Give again exactly the lines that run from the start of the records to the line holding "Oliver — 19-Inch", both ends counted. Do not include the pictures.

MATERIAL SUPPLIED:

------------

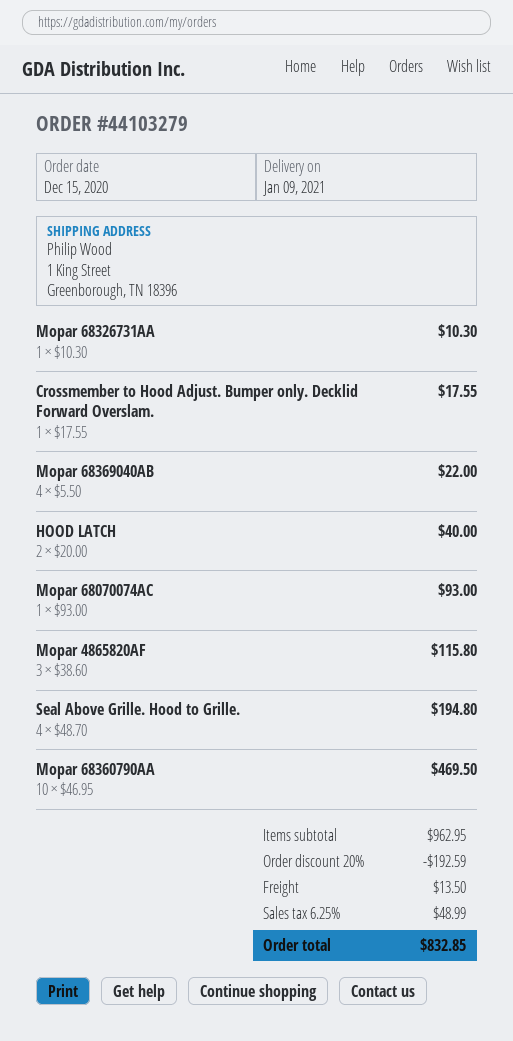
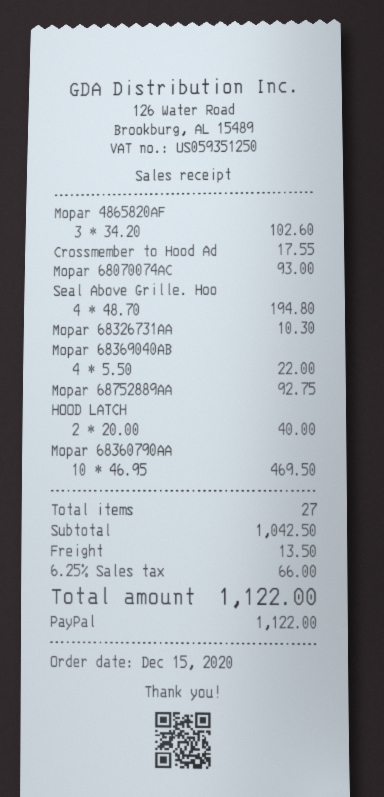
Mopar 4865820AF: 3 x 38.60 = 115.80 -> 3 x 34.20 = 102.60
Mopar 68752889AA: none -> 1 x 92.75 = 92.75
subtotal: 962.95 -> 1042.50
discount: 20% = 192.59 -> none
tax: 6.25% = 48.99 -> 6.25% = 66.00
total: 832.85 -> 1122.00

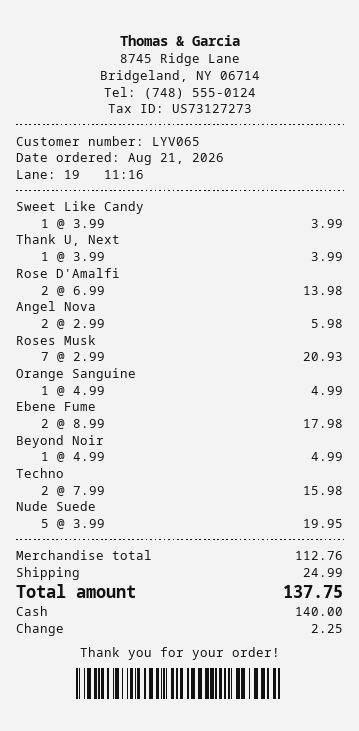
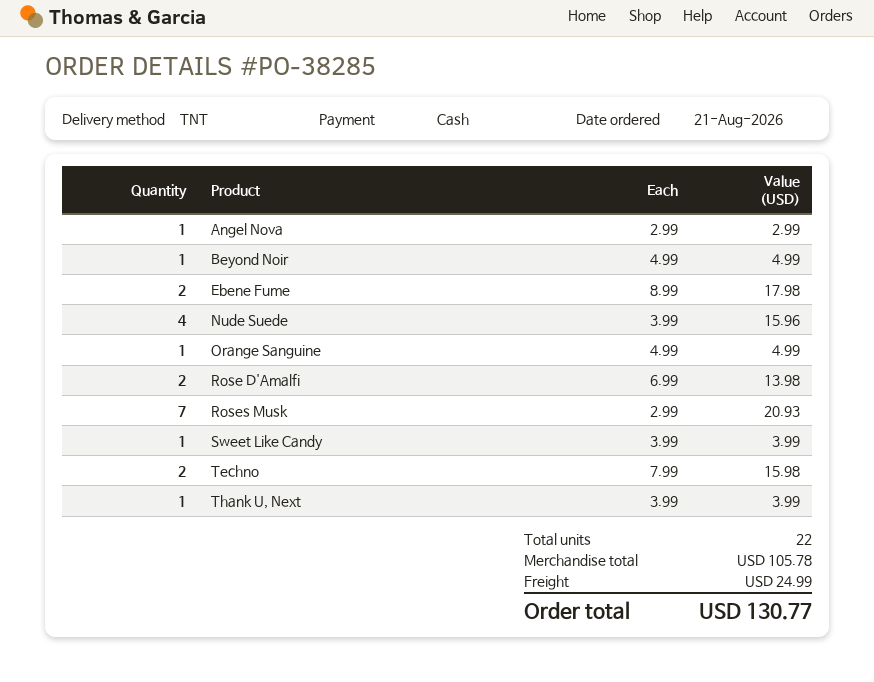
Angel Nova: 2 x 2.99 = 5.98 -> 1 x 2.99 = 2.99
Nude Suede: 5 x 3.99 = 19.95 -> 4 x 3.99 = 15.96
subtotal: 112.76 -> 105.78
total: 137.75 -> 130.77

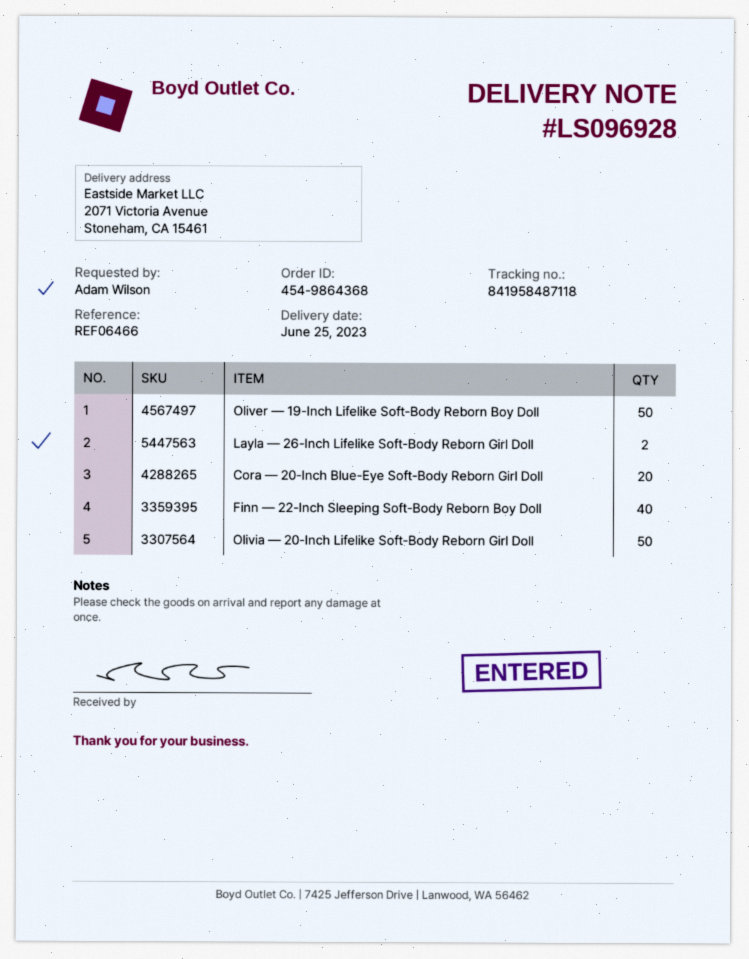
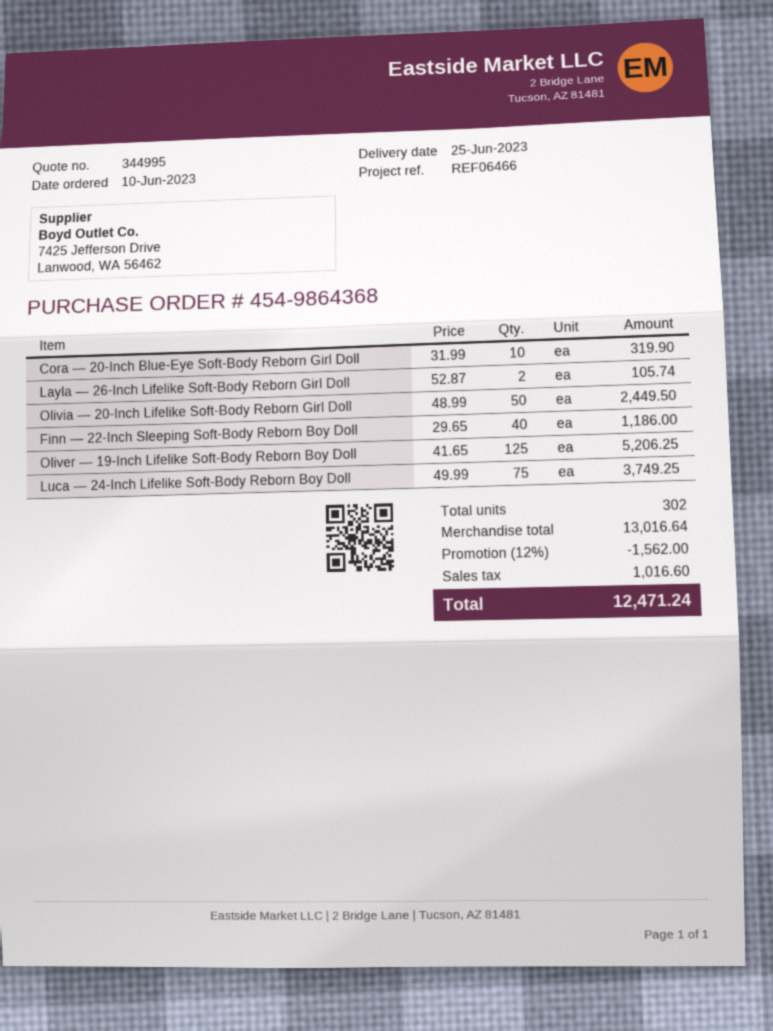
Oliver — 19-Inch Lifelike Soft-Body Reborn Boy Doll: 50 -> 125
Cora — 20-Inch Blue-Eye Soft-Body Reborn Girl Doll: 20 -> 10
Luca — 24-Inch Lifelike Soft-Body Reborn Boy Doll: none -> 75

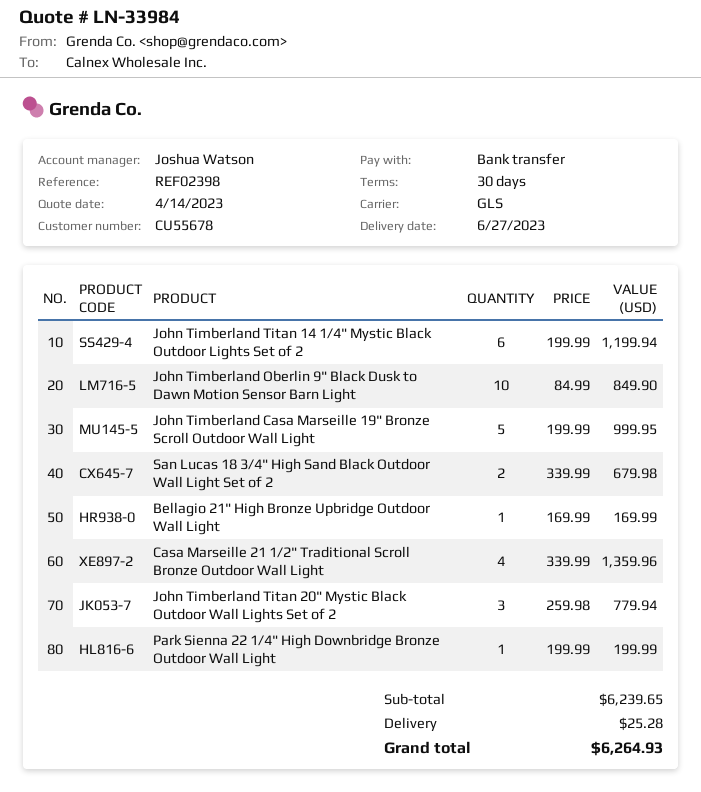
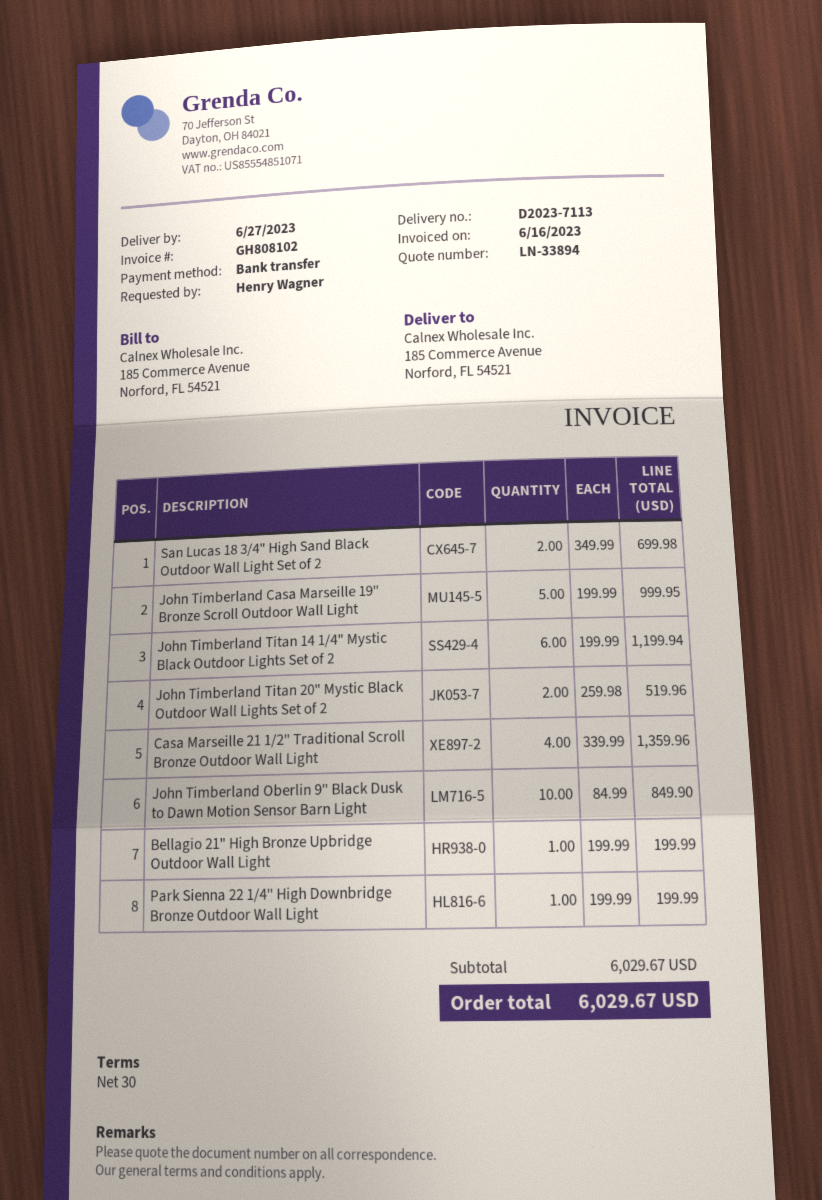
quote number: LN-33984 -> LN-33894
San Lucas 18 3/4" High Sand Black Outdoor Wall Light Set of 2: 2 x 339.99 = 679.98 -> 2 x 349.99 = 699.98
Bellagio 21" High Bronze Upbridge Outdoor Wall Light: 1 x 169.99 = 169.99 -> 1 x 199.99 = 199.99
John Timberland Titan 20" Mystic Black Outdoor Wall Lights Set of 2: 3 x 259.98 = 779.94 -> 2 x 259.98 = 519.96
subtotal: 6239.65 -> 6029.67
shipping: 25.28 -> none
total: 6264.93 -> 6029.67

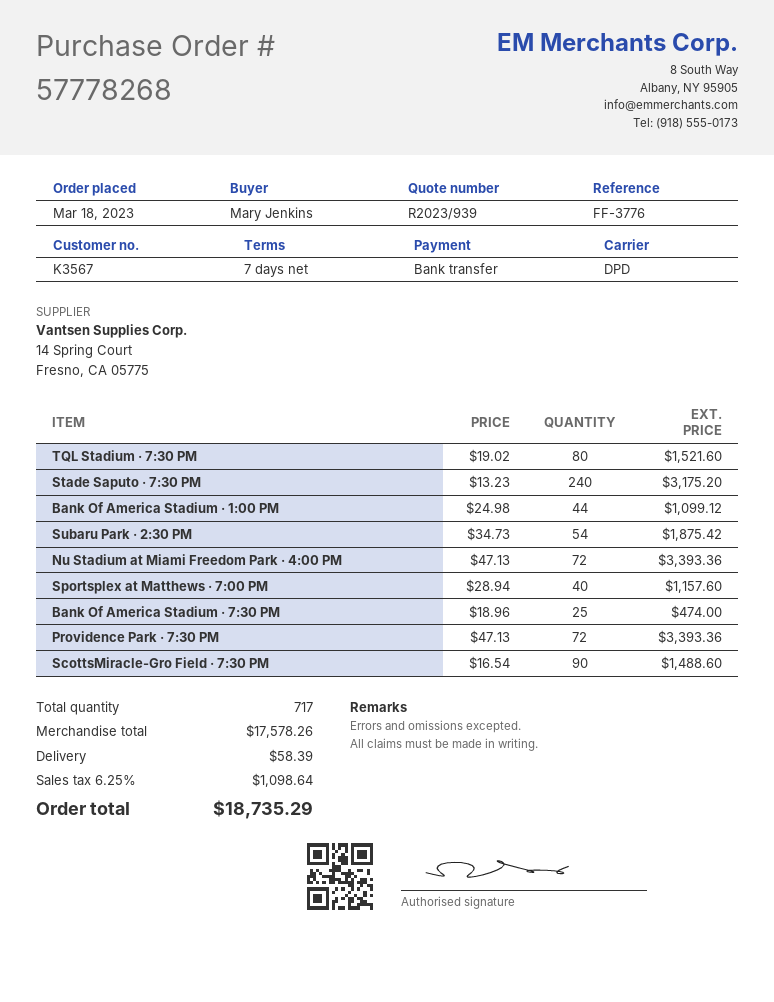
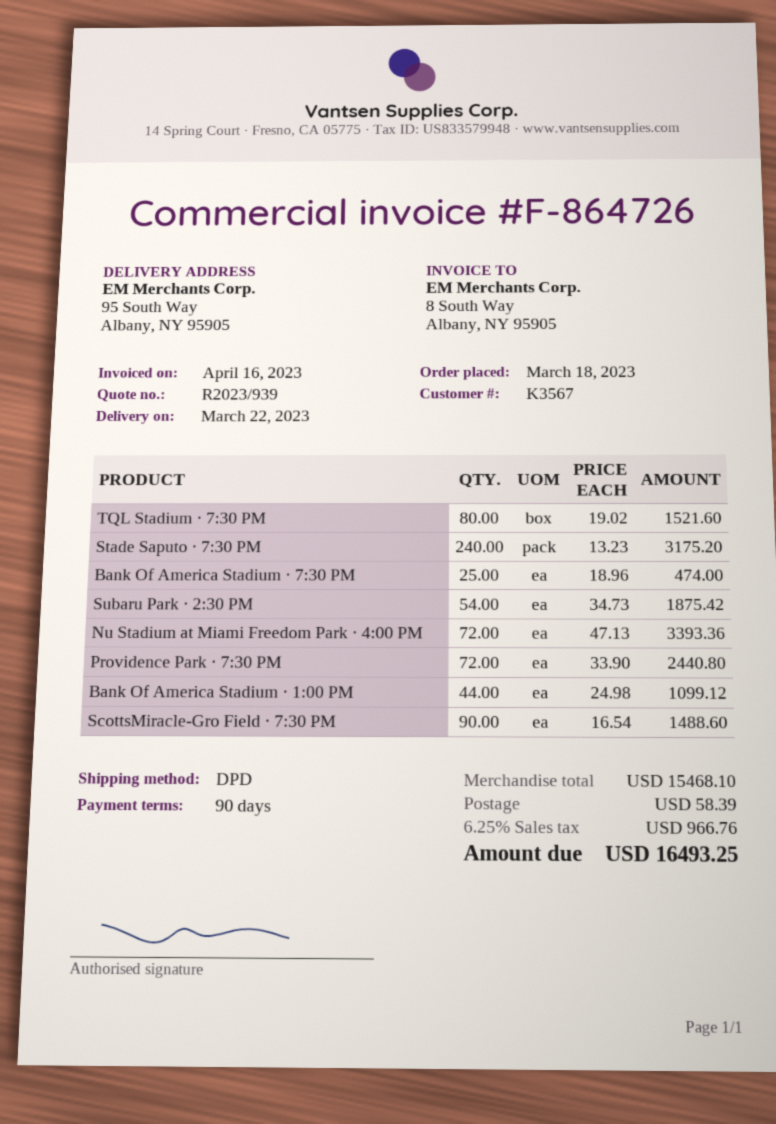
payment terms: 7 days -> 90 days
Sportsplex at Matthews · 7:00 PM: 40 x 28.94 = 1157.60 -> none
Providence Park · 7:30 PM: 72 x 47.13 = 3393.36 -> 72 x 33.90 = 2440.80
subtotal: 17578.26 -> 15468.10
tax: 6.25% = 1098.64 -> 6.25% = 966.76
total: 18735.29 -> 16493.25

------------

ANSWER BOX:
Mopar 4865820AF: 3 x 38.60 = 115.80 -> 3 x 34.20 = 102.60
Mopar 68752889AA: none -> 1 x 92.75 = 92.75
subtotal: 962.95 -> 1042.50
discount: 20% = 192.59 -> none
tax: 6.25% = 48.99 -> 6.25% = 66.00
total: 832.85 -> 1122.00

Angel Nova: 2 x 2.99 = 5.98 -> 1 x 2.99 = 2.99
Nude Suede: 5 x 3.99 = 19.95 -> 4 x 3.99 = 15.96
subtotal: 112.76 -> 105.78
total: 137.75 -> 130.77

Oliver — 19-Inch Lifelike Soft-Body Reborn Boy Doll: 50 -> 125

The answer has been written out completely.